Clips in delivery-003¶
8 clips · ~17 min · 4 violent (SV + IT), 4 non-violent (NEG + NEU) · all room_type: clinic_office, all device: pi_budget_mic, SNR ~11 dB
Full clip listing
All in data/he/ben_m_40-55_003/:
| Clip ID | Typology | violent | Duration |
|---|---|---|---|
el_sv_b_0001_00 |
SV | ✓ | 2m 27.0s |
el_sv_b_0002_00 |
SV | ✓ | 2m 18.5s |
el_it_b_0001_00 |
IT | ✓ | 2m 30.0s |
el_it_b_0002_00 |
IT | ✓ | 2m 31.6s |
el_neg_b_0001_00 |
NEG | — | 1m 53.8s |
el_neg_b_0002_00 |
NEG | — | 2m 54.6s |
el_neu_b_0001_00 |
NEU | — | 1m 56.9s |
el_neu_b_0002_00 |
NEU | — | 1m 19.7s |
Loading and inspecting an Elephant clip¶
import pandas as pd, soundfile as sf, json
from pathlib import Path
root = Path(".")
df = pd.read_csv("data/he/manifest.csv")
el = df[df["project"] == "elephant_in_the_room"] # 8 rows
# Pick one clip
row = el.iloc[0]
wav, sr = sf.read(root / row.wav_path)
meta = json.loads((root / row.wav_path).with_suffix(".json").read_text())
# Acoustic scene
scene = meta["acoustic_scene"]
print(f"{scene['room_type']} {scene['device']} SNR {scene['snr_db_actual']} dB "
f"dist {scene['speaker_distance_meters']} m")
# Background acoustic events
for evt in scene["background_events"]:
print(f" {evt['type']:10s} {evt['onset']:6.1f}s – {evt['offset']:6.1f}s @ {evt['level_db']:+5.1f} dB")
# Alert window (final 40%) — for sliding-window evaluation
duration = meta["duration_seconds"]
alert_start = 0.60 * duration
events = [json.loads(l) for l in (root / row.strong_labels_path).read_text().splitlines() if l.strip()]
alert_events = [e for e in events if e["onset"] >= alert_start]
print(f"alert window: {alert_start:.1f}s – {duration:.1f}s "
f"{len(alert_events)} events fire in window "
f"(of {len(events)} total)")
Training-time notes (specific to this project)¶
- NEG clips are essential for precision.
el_neg_b_*is intense speech in a clinic room with background noise but no violence. If your detector fires on these, security stops trusting it. Train hard against these. - The alert-in-final-40% structure is exploitable. Consider a sliding-window detector that biases toward the back half of each clip — or use the window structure as a positional feature. Don't reward early firing.

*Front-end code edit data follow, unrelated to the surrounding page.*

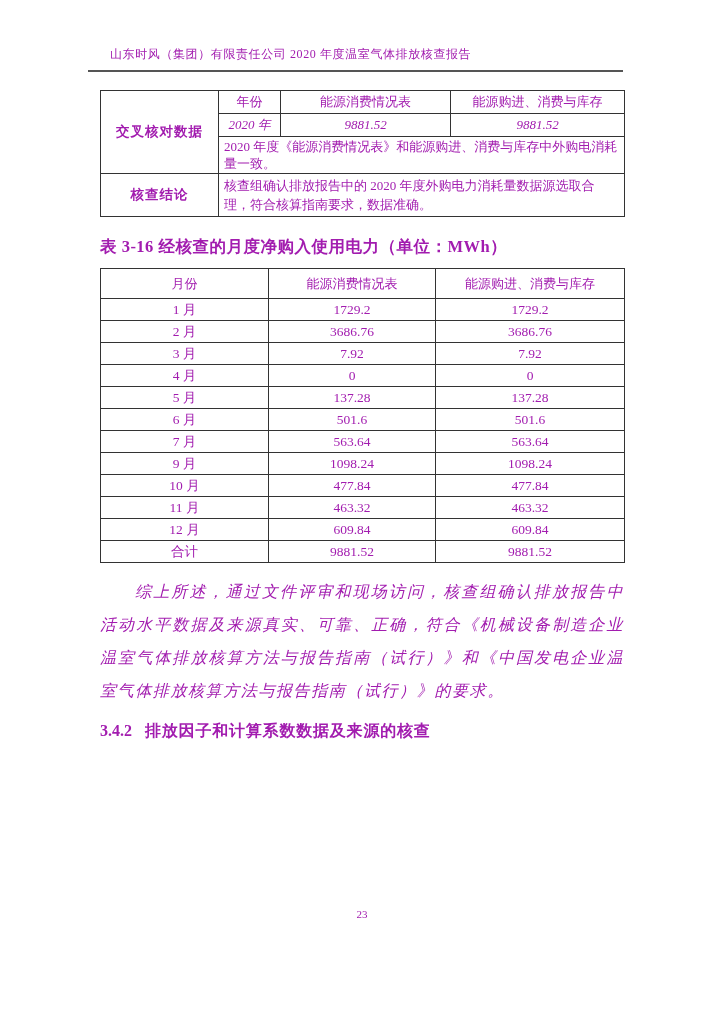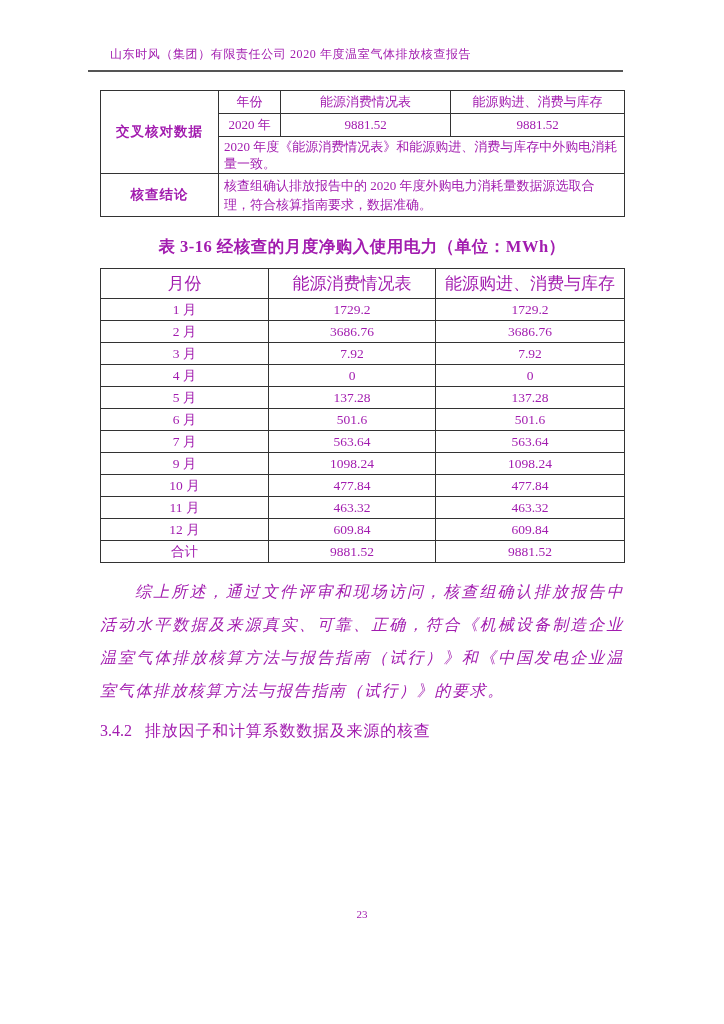--- a/index.html
+++ b/index.html
@@ -53,7 +53,7 @@
   .cross-table col.c-src2  { width: 174px; }
   .cross-table .label-cell { font-weight: bold; font-size: 13.5px; letter-spacing: 1px; }
   .cross-table tr.r-head td { height: 23px; }
-  .cross-table tr.r-data td { height: 23px; }
+  .cross-table tr.r-data td { height: 23px; font-style: italic; }
   .cross-table td.note-cell {
     height: 36px;
     text-align: left;

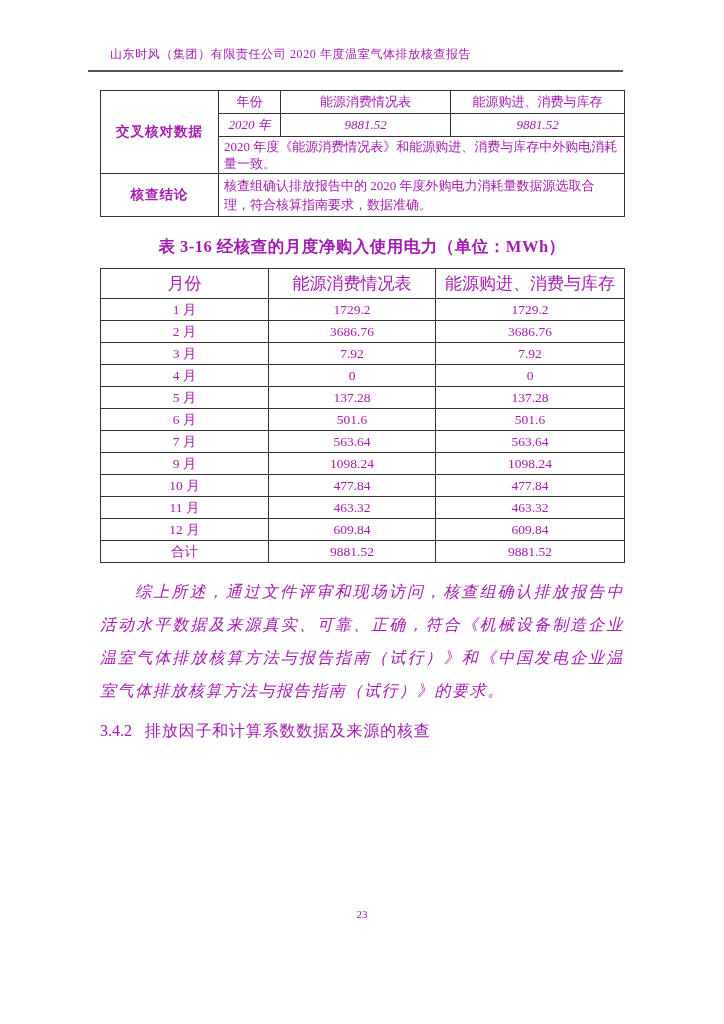--- a/index.html
+++ b/index.html
@@ -70,7 +70,7 @@
   .table-title {
     margin-top: 19px;
     margin-bottom: 10px;
-    text-align: center;
+    text-align: left;
     font-weight: bold;
     font-size: 16.5px;
     letter-spacing: 0.5px;

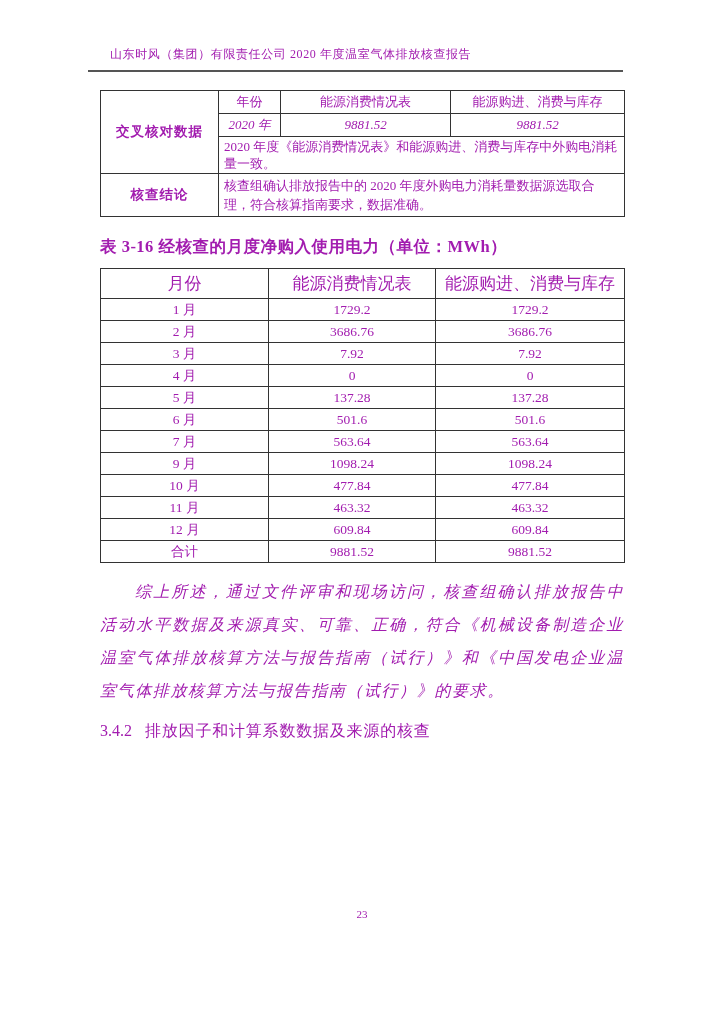--- a/index.html
+++ b/index.html
@@ -78,7 +78,7 @@
   .monthly-table col.m-month { width: 168px; }
   .monthly-table col.m-src1  { width: 167px; }
   .monthly-table col.m-src2  { width: 189px; }
-  .monthly-table thead th { height: 30px; font-size: 17px; }
+  .monthly-table thead th { height: 30px; font-size: 13px; }
   .monthly-table tbody td { height: 22px; font-size: 13.5px; padding: 0 4px; }
   
   .para {

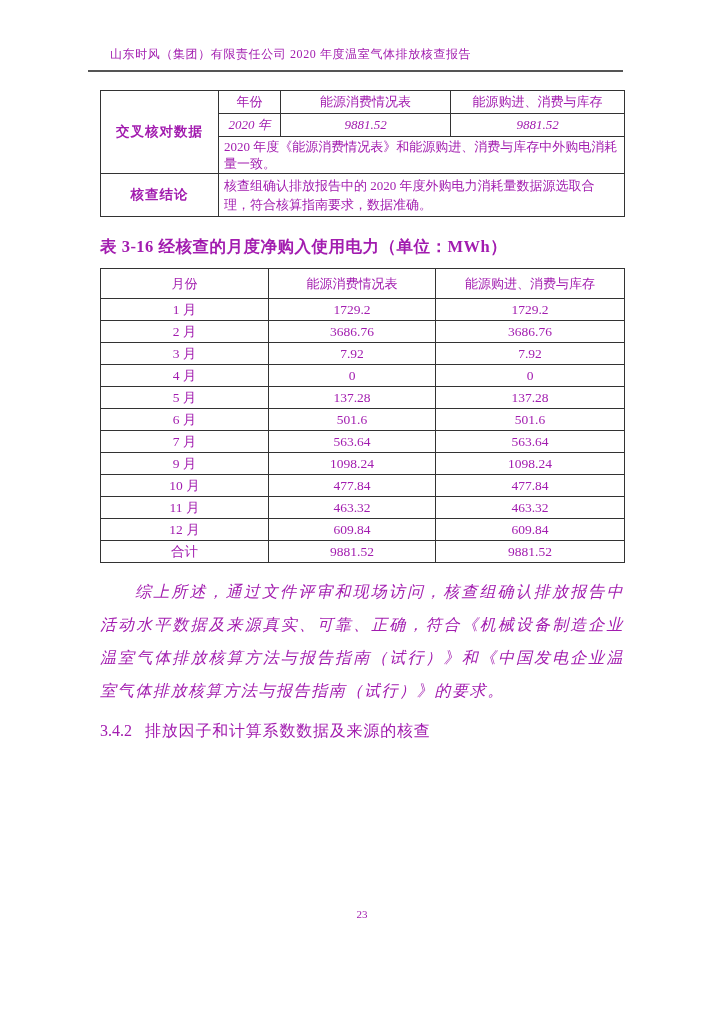--- a/index.html
+++ b/index.html
@@ -93,7 +93,7 @@
   .section-heading {
     margin-top: 14px;
     font-size: 16px;
-    font-weight: normal;
+    font-weight: bold;
     letter-spacing: 0.8px;
   }
   .section-heading .sec-num { margin-right: 13px; letter-spacing: 0; }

- SNR ~11 dB is challenging. Verify your features (MFCCs, log-mel, etc.) are robust here before comparing with She-Proves Tier A results. SNR is recorded per clip (
acoustic_scene.snr_db_actual) — use it for SNR-stratified eval. ACOU_*events double as strong labels. You can train an event detector onACOU_SLAM/ACOU_FALLseparately from the speech-violence detector and ensemble them.- What delivery-003 doesn't cover: only
clinic_office, only one speaker pair (BEN+SW), only Azure backend, SNR essentially constant at ~11 dB. Plan for room diversity, SNR stratification, and speaker-disjoint splits when scaling.
Still a small test batch
8 clips, 1 room type, 1 speaker pair, 1 SNR is enough to wire up data loaders and acoustic-scene parsing. It is not enough to train a production model. Build the plumbing; wait for the real batch.